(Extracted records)
-.-.-

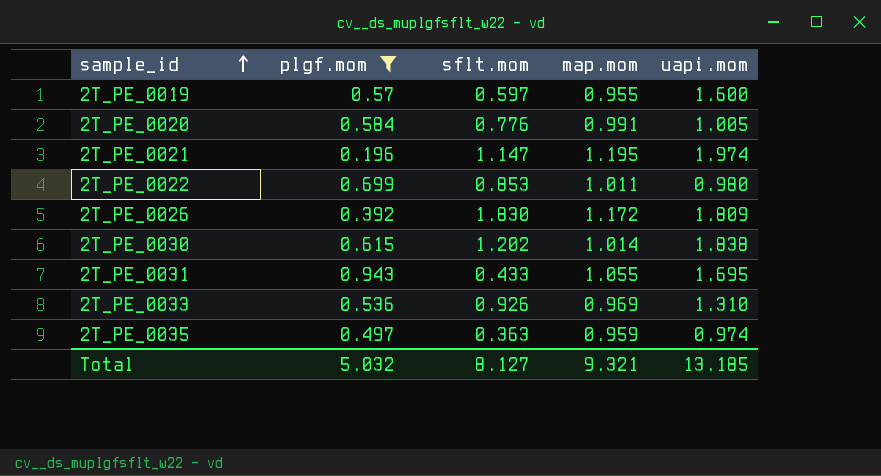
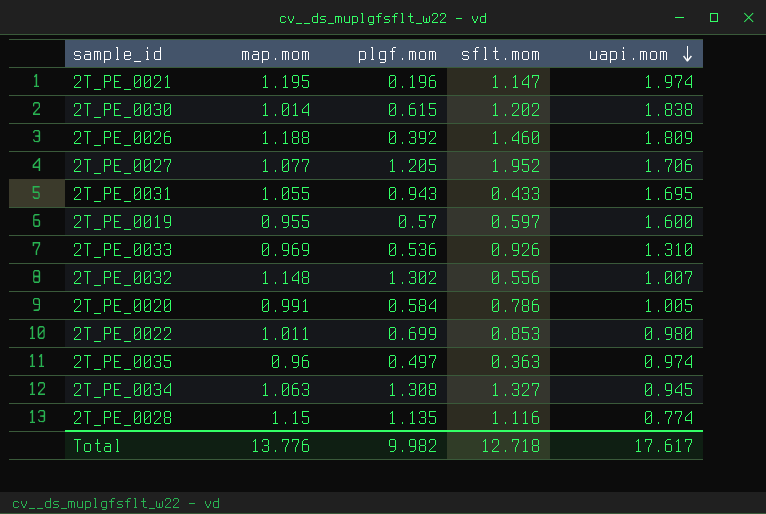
filter: plgf.mom <= 0.943 -> none
row order: sample_id ascending -> uapi.mom descending
column map.mom | position: 4 -> 2
2T_PE_0026 | map.mom: 1.172 -> 1.188
2T_PE_0026 | sflt.mom: 1.830 -> 1.460
2T_PE_0020 | sflt.mom: 0.776 -> 0.786
2T_PE_0035 | map.mom: 0.959 -> 0.96
Total | map.mom: 9.321 -> 13.776
Total | plgf.mom: 5.032 -> 9.982
Total | sflt.mom: 8.127 -> 12.718
Total | uapi.mom: 13.185 -> 17.617

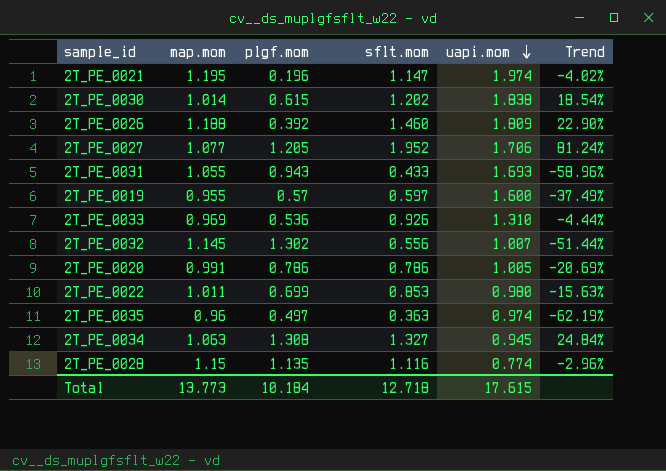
column Trend | formula: none -> ([sflt.mom] - [map.mom]) / [map.mom]
2T_PE_0031 | uapi.mom: 1.695 -> 1.693
2T_PE_0032 | map.mom: 1.148 -> 1.145
2T_PE_0020 | plgf.mom: 0.584 -> 0.786
Total | map.mom: 13.776 -> 13.773
Total | plgf.mom: 9.982 -> 10.184
Total | uapi.mom: 17.617 -> 17.615

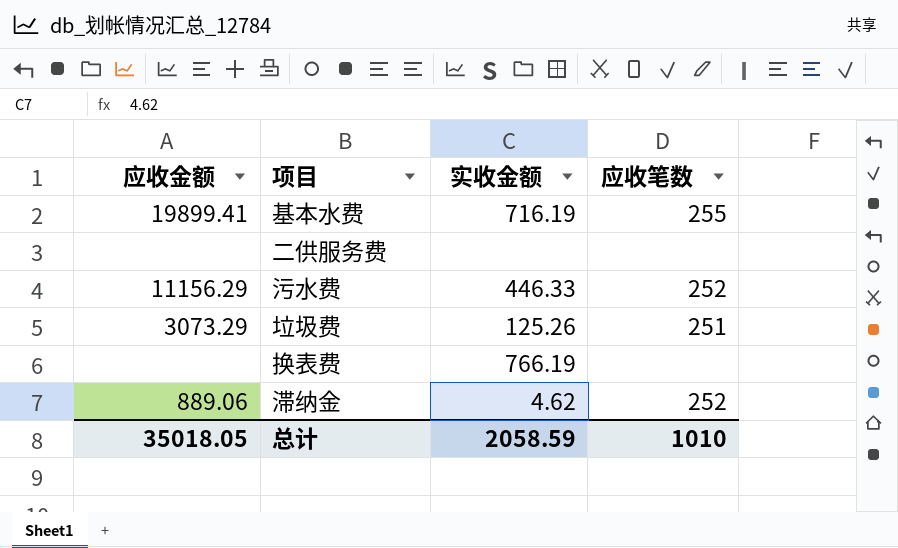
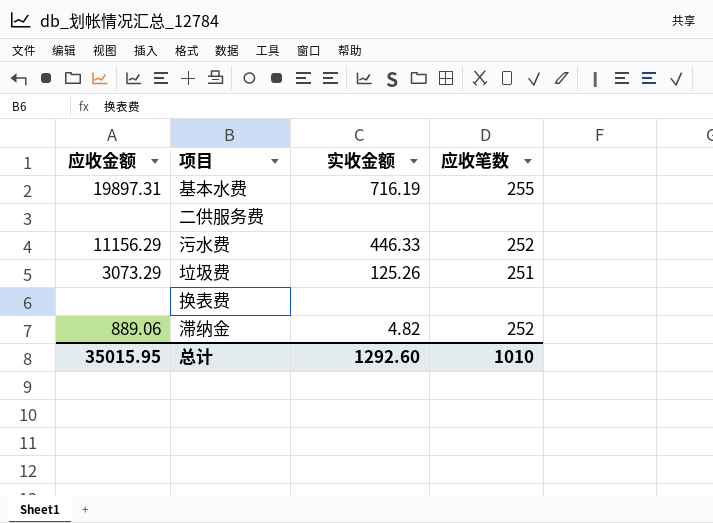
基本水费 | 应收金额: 19899.41 -> 19897.31
换表费 | 实收金额: 766.19 -> none
滞纳金 | 实收金额: 4.62 -> 4.82
总计 | 应收金额: 35018.05 -> 35015.95
总计 | 实收金额: 2058.59 -> 1292.60

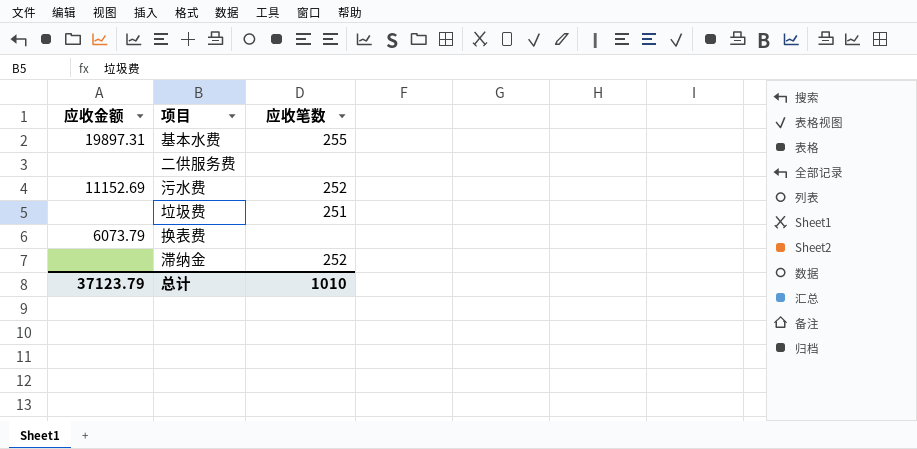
column 实收金额 | position: 3 -> none
污水费 | 应收金额: 11156.29 -> 11152.69
垃圾费 | 应收金额: 3073.29 -> none
换表费 | 应收金额: none -> 6073.79
滞纳金 | 应收金额: 889.06 -> none
总计 | 应收金额: 35015.95 -> 37123.79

-.-.-

→ PROMPT
The exercise is to copy out every line above that has the word "none" in it.

→ SOLUTION
filter: plgf.mom <= 0.943 -> none
column Trend | formula: none -> ([sflt.mom] - [map.mom]) / [map.mom]
换表费 | 实收金额: 766.19 -> none
column 实收金额 | position: 3 -> none
垃圾费 | 应收金额: 3073.29 -> none
换表费 | 应收金额: none -> 6073.79
滞纳金 | 应收金额: 889.06 -> none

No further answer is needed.